> _TASK ITEM_:
Of all the entries below, retype only the lines from the one with "1.541Pedido: 12 x" through the one with "total: 873.14 -> 1817.46", exactly as they appear.

-- GIVEN DATA follows --

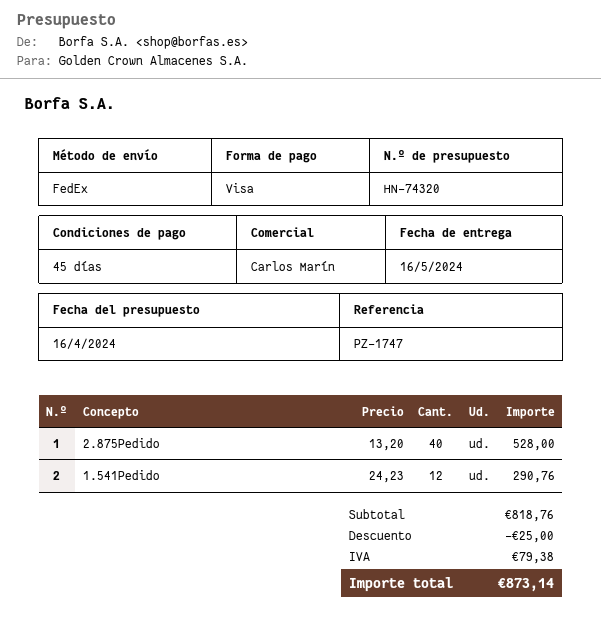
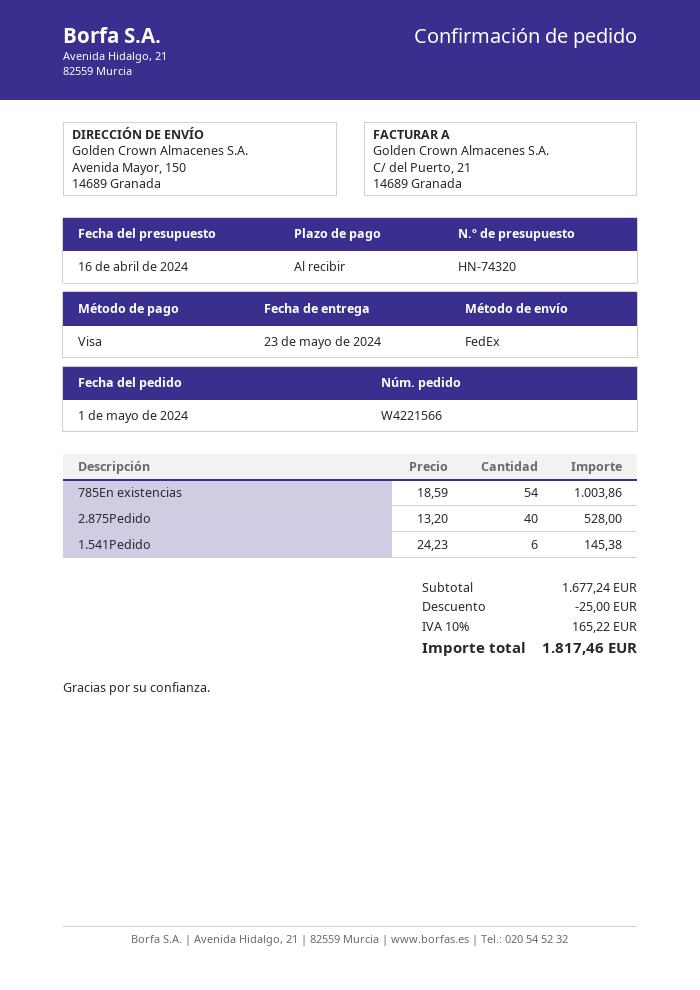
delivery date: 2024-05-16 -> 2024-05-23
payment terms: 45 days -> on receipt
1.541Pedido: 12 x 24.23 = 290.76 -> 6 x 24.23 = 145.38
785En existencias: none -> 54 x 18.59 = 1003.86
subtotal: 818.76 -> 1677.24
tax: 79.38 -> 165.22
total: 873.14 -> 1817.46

-- GIVEN DATA concluded --
-- GIVEN DATA follows --

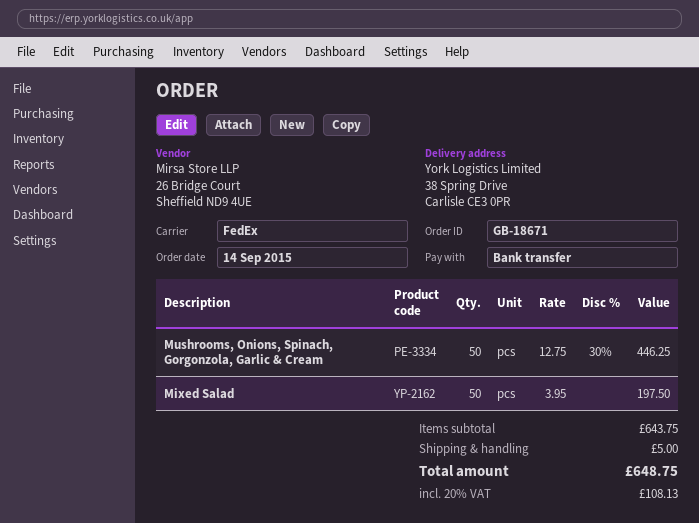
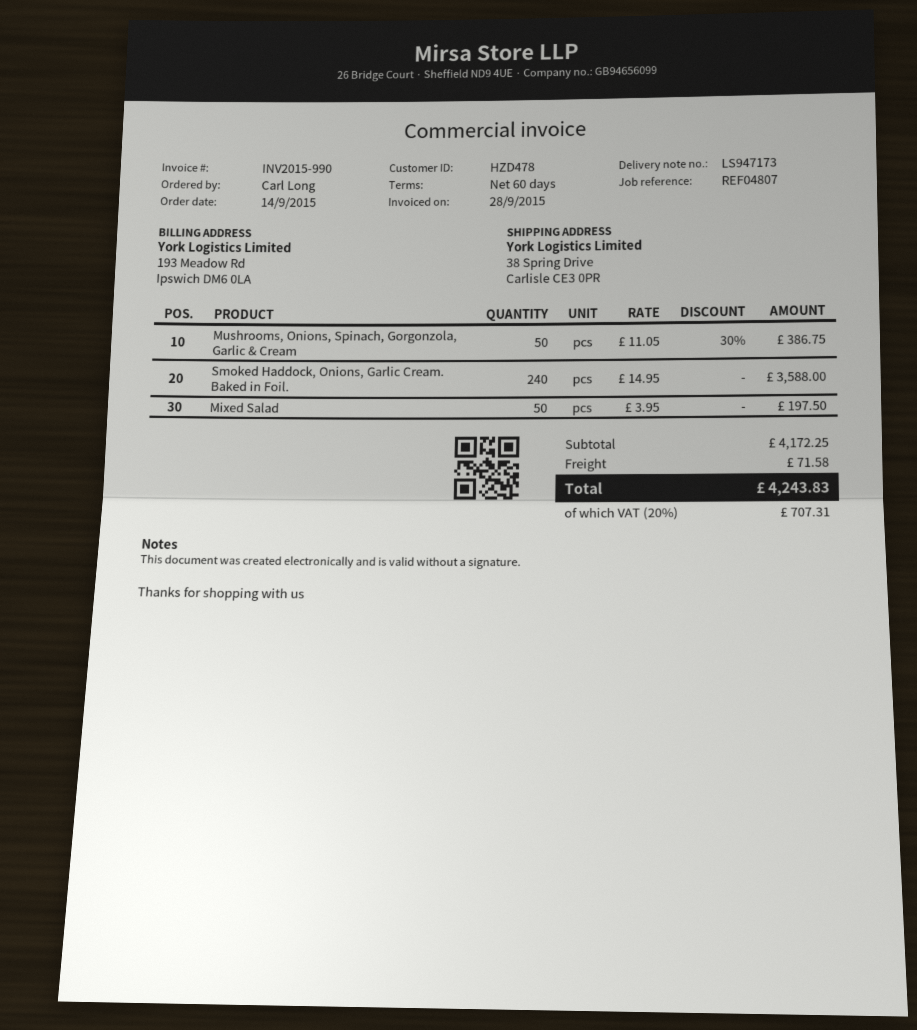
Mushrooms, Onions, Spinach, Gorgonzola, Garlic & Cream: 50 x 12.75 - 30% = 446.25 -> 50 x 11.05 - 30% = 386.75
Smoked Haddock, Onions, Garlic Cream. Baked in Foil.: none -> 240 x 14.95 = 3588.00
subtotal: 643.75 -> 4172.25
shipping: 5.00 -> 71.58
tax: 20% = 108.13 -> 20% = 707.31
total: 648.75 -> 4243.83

-- GIVEN DATA concluded --

> _TASK SOLUTION_:
1.541Pedido: 12 x 24.23 = 290.76 -> 6 x 24.23 = 145.38
785En existencias: none -> 54 x 18.59 = 1003.86
subtotal: 818.76 -> 1677.24
tax: 79.38 -> 165.22
total: 873.14 -> 1817.46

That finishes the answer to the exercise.